Over the next few weeks, these leads are sent content that informs and educates them about the company’s furniture designs and quality. The intent is to inspire them to think about how they can redesign their personal spaces with this company’s furniture.
At the end of the email campaign, the company sends these leads a discount coupon. Primed with ideas for their spaces, the discount coupon helps push the leads towards an actual purchase. After the purchase, the company doesn’t forget about these buyers. They become recipients of yet another email campaign with the same goals but different content.
And there you have it—a sales funnel. At the top, social media users were made aware of the company and its offerings and drawn into the funnel. Their interest was piqued, they evaluated the offerings, and decided to purchase the product. Hopefully, they will renew their relationship with the company by repurchasing in the future.
Measuring a sales funnel’s success
A sales funnel is a dynamic tool. It is likely to change in shape and size as your business grows, as you understand your customers’ needs better, as these needs evolve, and as your product and service lines diversify. A good sales funnel is regularly changed in response to evolving business environments.

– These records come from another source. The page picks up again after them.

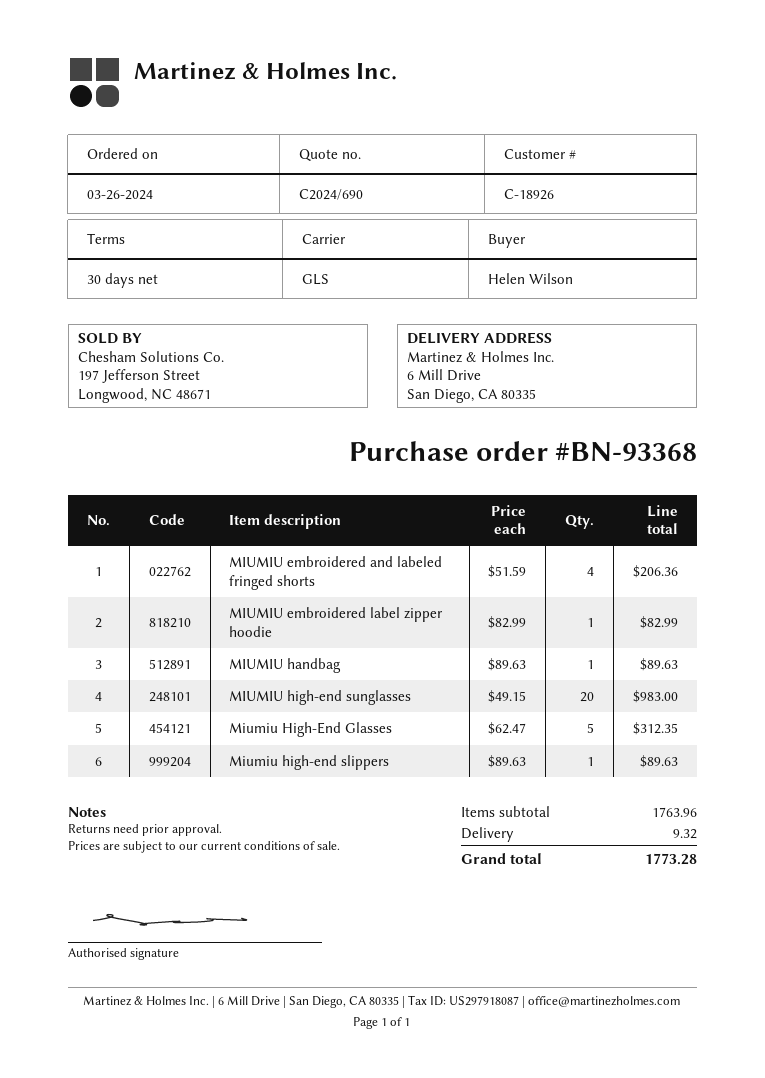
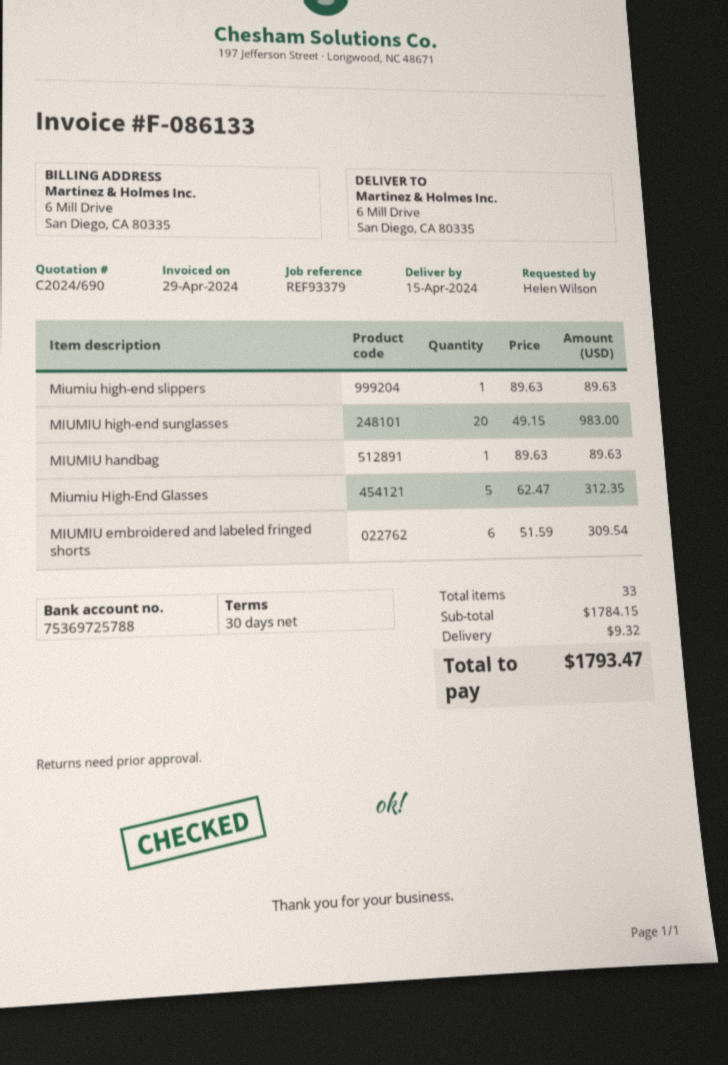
MIUMIU embroidered and labeled fringed shorts: 4 x 51.59 = 206.36 -> 6 x 51.59 = 309.54
MIUMIU embroidered label zipper hoodie: 1 x 82.99 = 82.99 -> none
subtotal: 1763.96 -> 1784.15
total: 1773.28 -> 1793.47

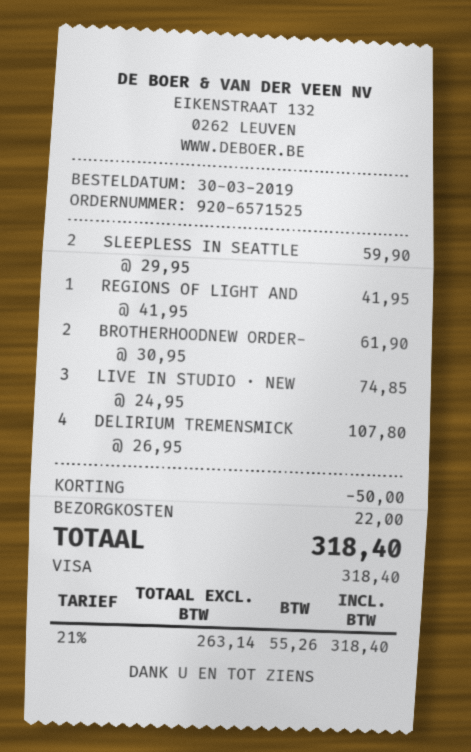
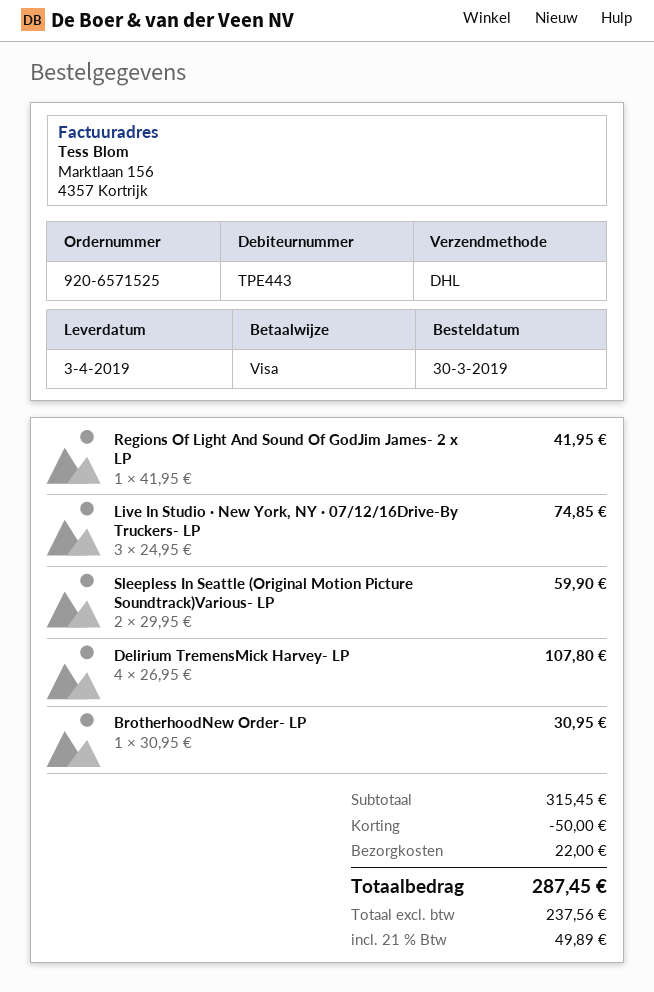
BROTHERHOODNEW ORDER-: 2 x 30.95 = 61.90 -> 1 x 30.95 = 30.95
net: 263.14 -> 237.56
tax: 21% = 55.26 -> 21% = 49.89
total: 318.40 -> 287.45

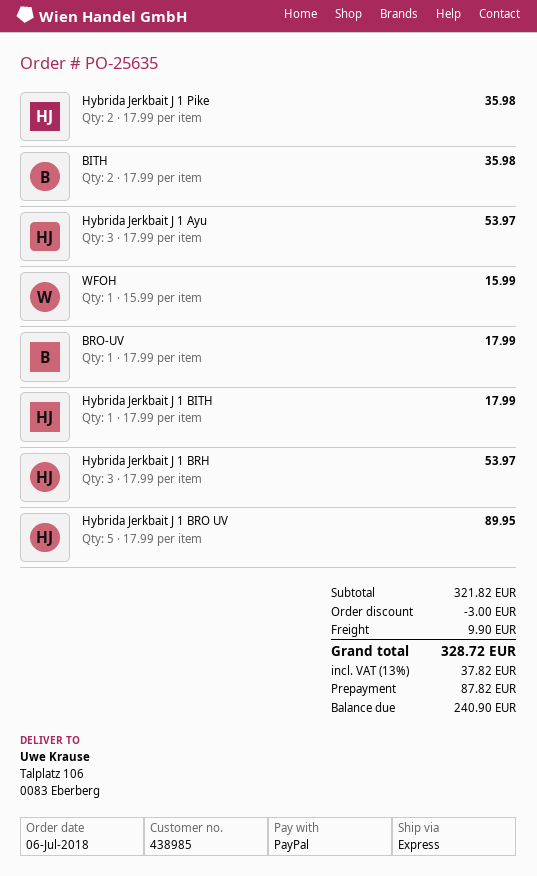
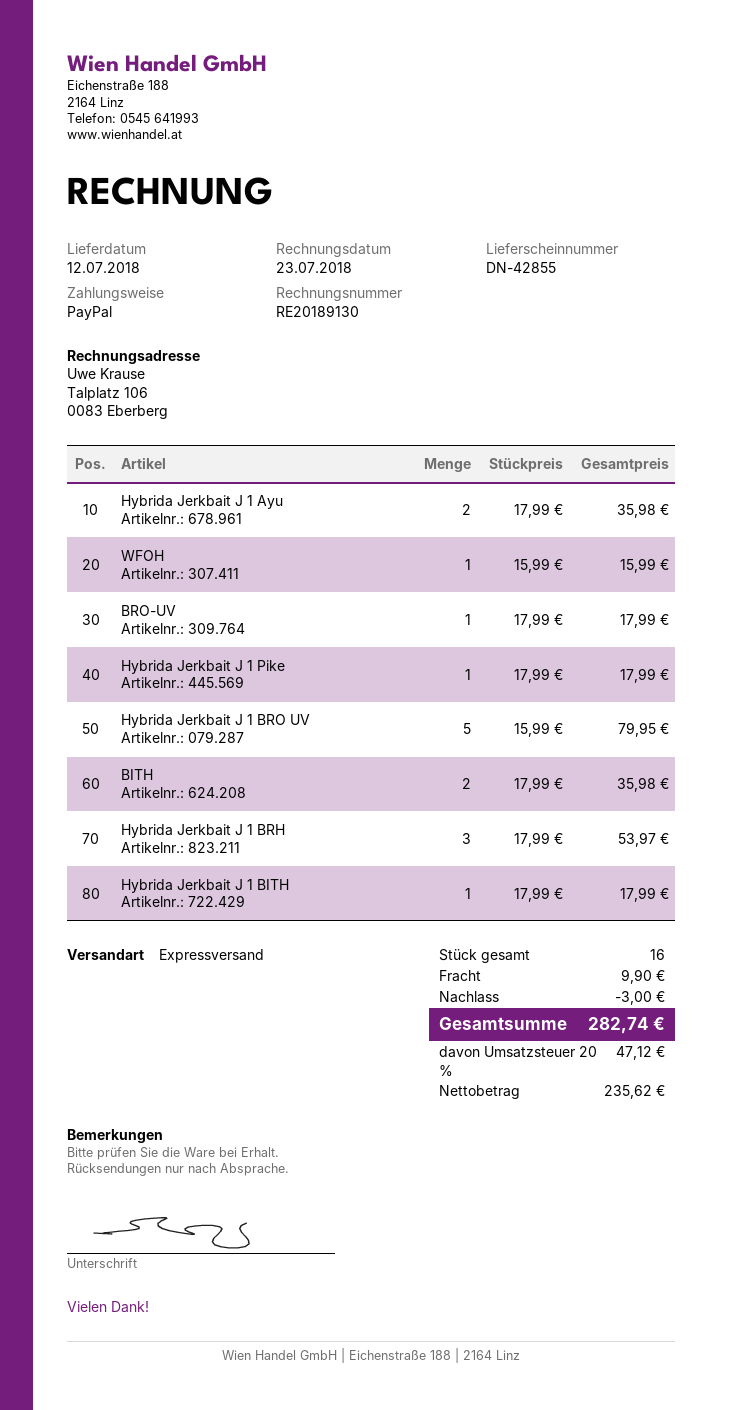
Hybrida Jerkbait J 1 Pike: 2 x 17.99 = 35.98 -> 1 x 17.99 = 17.99
Hybrida Jerkbait J 1 Ayu: 3 x 17.99 = 53.97 -> 2 x 17.99 = 35.98
Hybrida Jerkbait J 1 BRO UV: 5 x 17.99 = 89.95 -> 5 x 15.99 = 79.95
tax: 13% = 37.82 -> 20% = 47.12
total: 328.72 -> 282.74

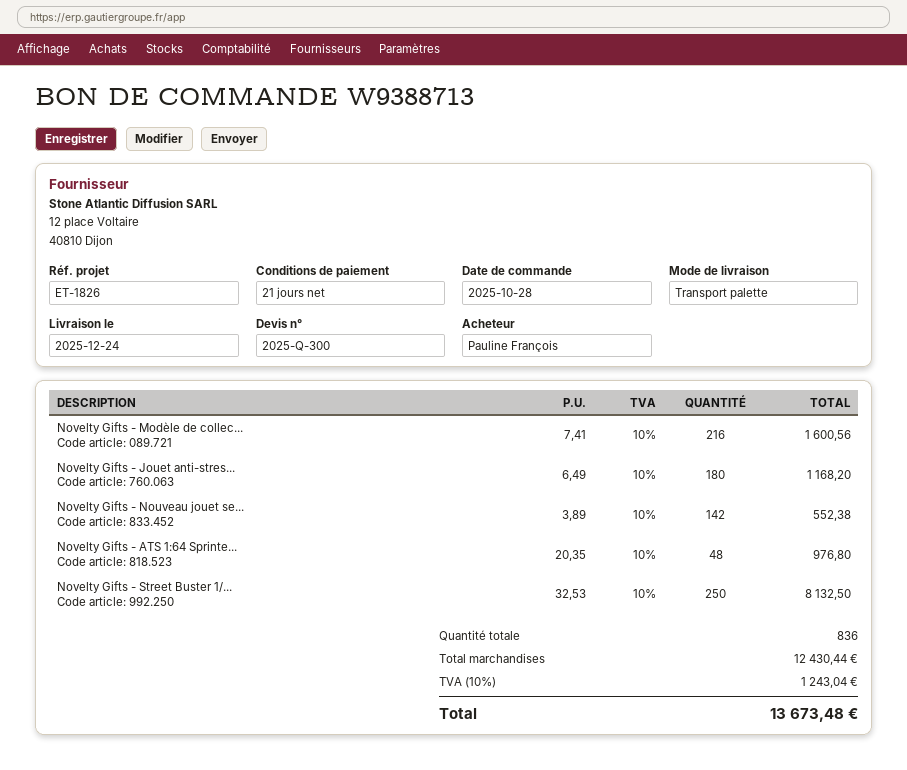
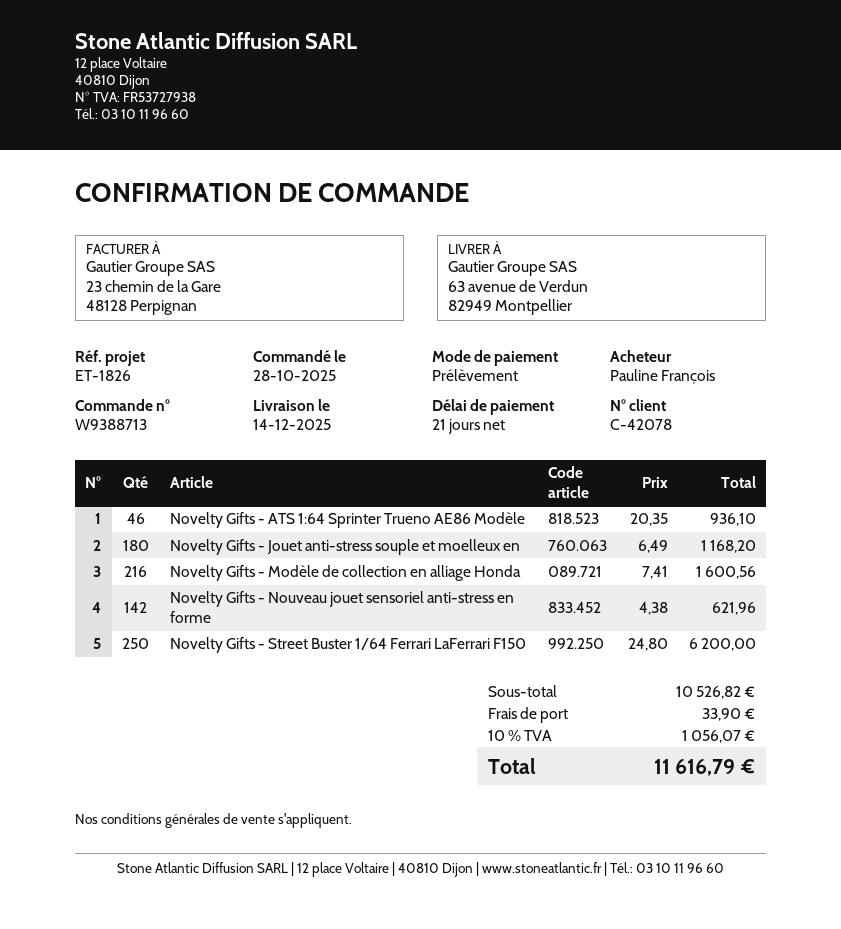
delivery date: 2025-12-24 -> 2025-12-14
Novelty Gifts - Nouveau jouet se...: 142 x 3.89 = 552.38 -> 142 x 4.38 = 621.96
Novelty Gifts - ATS 1:64 Sprinte...: 48 x 20.35 = 976.80 -> 46 x 20.35 = 936.10
Novelty Gifts - Street Buster 1/...: 250 x 32.53 = 8132.50 -> 250 x 24.80 = 6200.00
subtotal: 12430.44 -> 10526.82
shipping: none -> 33.90
tax: 10% = 1243.04 -> 10% = 1056.07
total: 13673.48 -> 11616.79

Marketers should also actively tweak their sales funnel based on how well it’s performing. A key metric to track when evaluating sales funnels is the conversion rate—how many visitors are being converted into leads, how many leads into prospects, and how many prospects into paying customers? Understanding these conversion rates will allow you to pinch or expand the funnel in relevant places and eventually arrive at a shape that maximises conversion at that point in time.
Ready to set up and automate your sales funnel?
Salesforce Cloud can help you.
Optimising the sales funnel
The best way to optimise your sales funnel is to try different things and track the resulting changes in conversion rates. The points at which visitors convert into leads, leads into prospects, and prospects into customers are crucial. Marketers need to ensure that the content and activities they use at these points are highly effective.
A good way to measure effectiveness is to fervently run A/B testing. Let’s go back to the example of our direct-to-consumer furniture brand. To optimise their sales funnel, the marketing team could run several Instagram ads and check their performance before settling on the most successful one. They should also run A/B testing on their landing page, where visitors are converted to leads, and on their email campaigns, where prospects are converted to customers.
Optimising the sales funnel is a constant cycle of testing and incorporating the results.
Sales funnel FAQs
1. What is the difference between a sales funnel and a marketing funnel?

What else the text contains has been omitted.